#### [WORK ITEM]
Please report how many lines in these records contain the string "minor", and give nothing besides the number.

#### [RECORDED DATA]
= Beginning of Section =

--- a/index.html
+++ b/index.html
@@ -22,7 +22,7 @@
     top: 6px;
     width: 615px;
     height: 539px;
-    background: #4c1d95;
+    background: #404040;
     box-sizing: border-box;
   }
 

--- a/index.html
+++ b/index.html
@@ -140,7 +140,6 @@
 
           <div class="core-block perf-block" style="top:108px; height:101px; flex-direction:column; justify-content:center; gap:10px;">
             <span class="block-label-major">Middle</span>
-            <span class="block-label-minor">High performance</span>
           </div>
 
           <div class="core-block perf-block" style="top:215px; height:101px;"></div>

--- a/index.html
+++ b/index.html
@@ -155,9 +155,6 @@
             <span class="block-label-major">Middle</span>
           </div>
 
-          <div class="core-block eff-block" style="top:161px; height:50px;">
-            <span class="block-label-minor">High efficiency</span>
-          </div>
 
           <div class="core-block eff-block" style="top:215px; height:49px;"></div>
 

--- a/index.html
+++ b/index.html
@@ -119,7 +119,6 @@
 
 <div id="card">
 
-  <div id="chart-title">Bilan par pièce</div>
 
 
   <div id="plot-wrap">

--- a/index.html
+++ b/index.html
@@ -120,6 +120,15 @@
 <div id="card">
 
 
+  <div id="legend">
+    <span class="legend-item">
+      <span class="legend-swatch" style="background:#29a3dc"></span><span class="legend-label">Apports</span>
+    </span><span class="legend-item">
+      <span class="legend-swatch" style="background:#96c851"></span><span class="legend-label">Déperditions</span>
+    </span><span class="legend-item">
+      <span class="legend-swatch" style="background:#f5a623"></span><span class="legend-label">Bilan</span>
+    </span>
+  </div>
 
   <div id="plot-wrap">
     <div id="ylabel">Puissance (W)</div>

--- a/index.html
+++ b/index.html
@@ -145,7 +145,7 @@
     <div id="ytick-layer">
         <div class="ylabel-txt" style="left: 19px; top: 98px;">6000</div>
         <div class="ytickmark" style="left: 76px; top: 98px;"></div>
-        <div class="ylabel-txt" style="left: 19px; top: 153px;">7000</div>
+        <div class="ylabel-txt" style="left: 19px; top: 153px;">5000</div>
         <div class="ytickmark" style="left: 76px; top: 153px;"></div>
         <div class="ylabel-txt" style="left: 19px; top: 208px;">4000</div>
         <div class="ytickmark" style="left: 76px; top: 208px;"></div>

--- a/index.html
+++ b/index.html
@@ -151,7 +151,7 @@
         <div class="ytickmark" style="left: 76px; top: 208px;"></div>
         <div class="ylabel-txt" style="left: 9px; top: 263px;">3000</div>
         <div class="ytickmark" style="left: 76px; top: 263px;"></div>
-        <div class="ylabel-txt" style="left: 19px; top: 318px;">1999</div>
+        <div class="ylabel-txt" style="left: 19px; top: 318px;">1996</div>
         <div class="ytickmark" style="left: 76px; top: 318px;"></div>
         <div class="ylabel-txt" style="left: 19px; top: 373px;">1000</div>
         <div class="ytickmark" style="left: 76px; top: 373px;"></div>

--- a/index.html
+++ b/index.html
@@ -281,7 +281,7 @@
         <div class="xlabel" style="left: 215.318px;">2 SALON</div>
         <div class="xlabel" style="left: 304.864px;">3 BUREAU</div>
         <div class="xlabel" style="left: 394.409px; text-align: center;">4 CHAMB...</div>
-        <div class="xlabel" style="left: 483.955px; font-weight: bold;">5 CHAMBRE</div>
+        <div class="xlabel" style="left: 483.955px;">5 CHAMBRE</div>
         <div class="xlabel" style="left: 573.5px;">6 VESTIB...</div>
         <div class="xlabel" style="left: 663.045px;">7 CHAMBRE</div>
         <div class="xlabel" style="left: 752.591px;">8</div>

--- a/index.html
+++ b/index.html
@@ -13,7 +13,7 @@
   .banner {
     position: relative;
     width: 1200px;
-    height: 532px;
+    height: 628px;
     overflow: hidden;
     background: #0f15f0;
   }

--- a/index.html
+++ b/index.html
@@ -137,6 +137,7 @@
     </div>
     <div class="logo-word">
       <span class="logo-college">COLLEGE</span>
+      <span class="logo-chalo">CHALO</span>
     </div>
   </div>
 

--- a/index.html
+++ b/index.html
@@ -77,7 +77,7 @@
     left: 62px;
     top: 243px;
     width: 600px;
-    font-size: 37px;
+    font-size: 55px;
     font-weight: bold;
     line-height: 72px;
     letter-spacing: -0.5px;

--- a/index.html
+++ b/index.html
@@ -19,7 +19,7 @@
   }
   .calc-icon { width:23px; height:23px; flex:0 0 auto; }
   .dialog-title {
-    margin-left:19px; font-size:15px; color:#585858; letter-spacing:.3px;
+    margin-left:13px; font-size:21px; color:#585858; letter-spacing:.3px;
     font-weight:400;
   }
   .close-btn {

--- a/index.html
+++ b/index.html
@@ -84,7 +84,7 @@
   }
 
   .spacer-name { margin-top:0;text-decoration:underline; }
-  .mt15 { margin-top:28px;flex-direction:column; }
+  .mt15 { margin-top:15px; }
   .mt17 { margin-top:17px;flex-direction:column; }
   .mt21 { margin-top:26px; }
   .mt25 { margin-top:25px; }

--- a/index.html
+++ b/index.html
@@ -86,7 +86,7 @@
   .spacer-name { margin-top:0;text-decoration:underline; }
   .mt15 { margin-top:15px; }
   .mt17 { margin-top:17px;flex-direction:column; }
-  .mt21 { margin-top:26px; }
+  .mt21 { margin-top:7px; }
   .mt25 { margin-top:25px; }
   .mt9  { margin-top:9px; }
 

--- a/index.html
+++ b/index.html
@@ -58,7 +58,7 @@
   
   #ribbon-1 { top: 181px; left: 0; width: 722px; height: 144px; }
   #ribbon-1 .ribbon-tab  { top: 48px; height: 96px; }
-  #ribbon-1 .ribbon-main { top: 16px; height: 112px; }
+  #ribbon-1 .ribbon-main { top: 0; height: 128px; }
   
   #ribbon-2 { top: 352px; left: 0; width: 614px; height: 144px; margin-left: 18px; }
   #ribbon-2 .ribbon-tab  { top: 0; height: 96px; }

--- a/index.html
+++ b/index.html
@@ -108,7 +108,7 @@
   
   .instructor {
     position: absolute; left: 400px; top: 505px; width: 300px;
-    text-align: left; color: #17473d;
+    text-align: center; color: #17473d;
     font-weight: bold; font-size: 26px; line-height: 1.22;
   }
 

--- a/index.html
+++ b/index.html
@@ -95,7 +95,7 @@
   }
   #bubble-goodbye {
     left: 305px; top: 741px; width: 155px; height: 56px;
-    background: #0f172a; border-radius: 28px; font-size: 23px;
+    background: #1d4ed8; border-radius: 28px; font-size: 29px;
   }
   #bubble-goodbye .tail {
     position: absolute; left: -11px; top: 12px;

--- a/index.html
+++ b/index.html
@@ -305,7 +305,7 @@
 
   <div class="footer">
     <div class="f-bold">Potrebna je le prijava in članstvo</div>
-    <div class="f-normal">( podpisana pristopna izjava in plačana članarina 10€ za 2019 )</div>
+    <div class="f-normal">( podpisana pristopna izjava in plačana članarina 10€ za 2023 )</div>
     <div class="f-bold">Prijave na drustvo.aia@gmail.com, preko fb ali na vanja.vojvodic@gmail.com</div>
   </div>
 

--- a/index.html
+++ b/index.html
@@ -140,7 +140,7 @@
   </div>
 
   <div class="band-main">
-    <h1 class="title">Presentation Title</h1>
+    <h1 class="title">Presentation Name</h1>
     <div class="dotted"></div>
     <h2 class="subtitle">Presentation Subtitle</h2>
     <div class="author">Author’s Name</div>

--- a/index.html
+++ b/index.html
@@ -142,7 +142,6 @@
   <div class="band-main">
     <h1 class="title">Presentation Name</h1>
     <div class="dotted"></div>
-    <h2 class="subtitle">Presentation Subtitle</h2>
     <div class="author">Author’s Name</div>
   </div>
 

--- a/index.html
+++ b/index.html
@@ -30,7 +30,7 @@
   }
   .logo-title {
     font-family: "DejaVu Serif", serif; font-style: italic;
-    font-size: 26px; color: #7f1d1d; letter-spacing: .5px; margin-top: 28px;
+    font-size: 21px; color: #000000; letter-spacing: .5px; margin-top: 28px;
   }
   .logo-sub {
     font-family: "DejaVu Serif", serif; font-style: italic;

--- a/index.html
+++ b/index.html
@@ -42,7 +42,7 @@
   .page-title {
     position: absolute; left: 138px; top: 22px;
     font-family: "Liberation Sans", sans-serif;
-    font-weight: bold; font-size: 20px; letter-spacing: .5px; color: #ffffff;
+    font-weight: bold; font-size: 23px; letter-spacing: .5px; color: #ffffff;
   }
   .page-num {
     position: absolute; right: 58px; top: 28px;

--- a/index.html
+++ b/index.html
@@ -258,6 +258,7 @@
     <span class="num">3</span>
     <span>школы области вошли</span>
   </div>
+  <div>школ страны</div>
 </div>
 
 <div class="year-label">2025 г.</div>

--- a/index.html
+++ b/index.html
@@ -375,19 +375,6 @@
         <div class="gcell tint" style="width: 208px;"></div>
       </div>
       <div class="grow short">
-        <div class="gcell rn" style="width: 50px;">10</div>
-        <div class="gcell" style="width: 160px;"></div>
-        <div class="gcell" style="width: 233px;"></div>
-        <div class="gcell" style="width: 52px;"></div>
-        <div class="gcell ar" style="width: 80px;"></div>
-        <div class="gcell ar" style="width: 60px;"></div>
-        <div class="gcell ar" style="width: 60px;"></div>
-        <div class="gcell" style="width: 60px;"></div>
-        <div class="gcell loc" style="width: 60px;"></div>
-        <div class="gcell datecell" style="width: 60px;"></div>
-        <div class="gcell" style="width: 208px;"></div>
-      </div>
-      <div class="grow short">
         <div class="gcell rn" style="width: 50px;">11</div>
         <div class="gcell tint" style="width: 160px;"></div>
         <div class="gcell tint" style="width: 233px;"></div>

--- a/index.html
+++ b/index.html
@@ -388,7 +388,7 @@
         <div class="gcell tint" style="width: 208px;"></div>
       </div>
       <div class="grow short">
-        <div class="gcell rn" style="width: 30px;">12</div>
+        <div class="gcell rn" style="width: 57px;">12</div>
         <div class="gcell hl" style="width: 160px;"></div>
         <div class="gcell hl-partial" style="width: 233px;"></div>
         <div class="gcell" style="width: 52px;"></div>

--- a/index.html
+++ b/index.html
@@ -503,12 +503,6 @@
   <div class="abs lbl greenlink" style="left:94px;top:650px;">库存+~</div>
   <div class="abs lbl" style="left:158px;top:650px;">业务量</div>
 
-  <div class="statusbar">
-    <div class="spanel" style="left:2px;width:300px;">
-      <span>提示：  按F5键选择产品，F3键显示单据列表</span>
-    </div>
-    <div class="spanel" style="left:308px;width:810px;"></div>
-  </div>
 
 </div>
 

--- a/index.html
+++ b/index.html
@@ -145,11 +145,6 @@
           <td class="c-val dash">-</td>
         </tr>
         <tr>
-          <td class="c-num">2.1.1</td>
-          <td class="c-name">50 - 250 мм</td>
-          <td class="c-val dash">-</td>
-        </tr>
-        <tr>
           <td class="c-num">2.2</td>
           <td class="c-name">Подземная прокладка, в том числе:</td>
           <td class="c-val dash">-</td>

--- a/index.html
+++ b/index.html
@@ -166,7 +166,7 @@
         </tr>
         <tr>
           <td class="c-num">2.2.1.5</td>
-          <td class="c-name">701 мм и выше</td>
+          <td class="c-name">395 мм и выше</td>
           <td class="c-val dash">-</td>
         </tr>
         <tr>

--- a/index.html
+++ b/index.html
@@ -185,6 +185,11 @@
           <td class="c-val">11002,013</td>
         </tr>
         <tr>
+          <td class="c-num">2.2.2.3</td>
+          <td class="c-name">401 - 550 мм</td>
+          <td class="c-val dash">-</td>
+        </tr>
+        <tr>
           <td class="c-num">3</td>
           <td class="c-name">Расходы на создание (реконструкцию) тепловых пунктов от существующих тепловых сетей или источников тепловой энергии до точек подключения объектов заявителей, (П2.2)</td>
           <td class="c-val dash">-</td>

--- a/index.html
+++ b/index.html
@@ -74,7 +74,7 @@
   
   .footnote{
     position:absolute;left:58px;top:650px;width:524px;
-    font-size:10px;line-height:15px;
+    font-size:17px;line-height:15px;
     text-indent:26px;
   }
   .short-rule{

= End of Section =

#### [RESPONSE]
2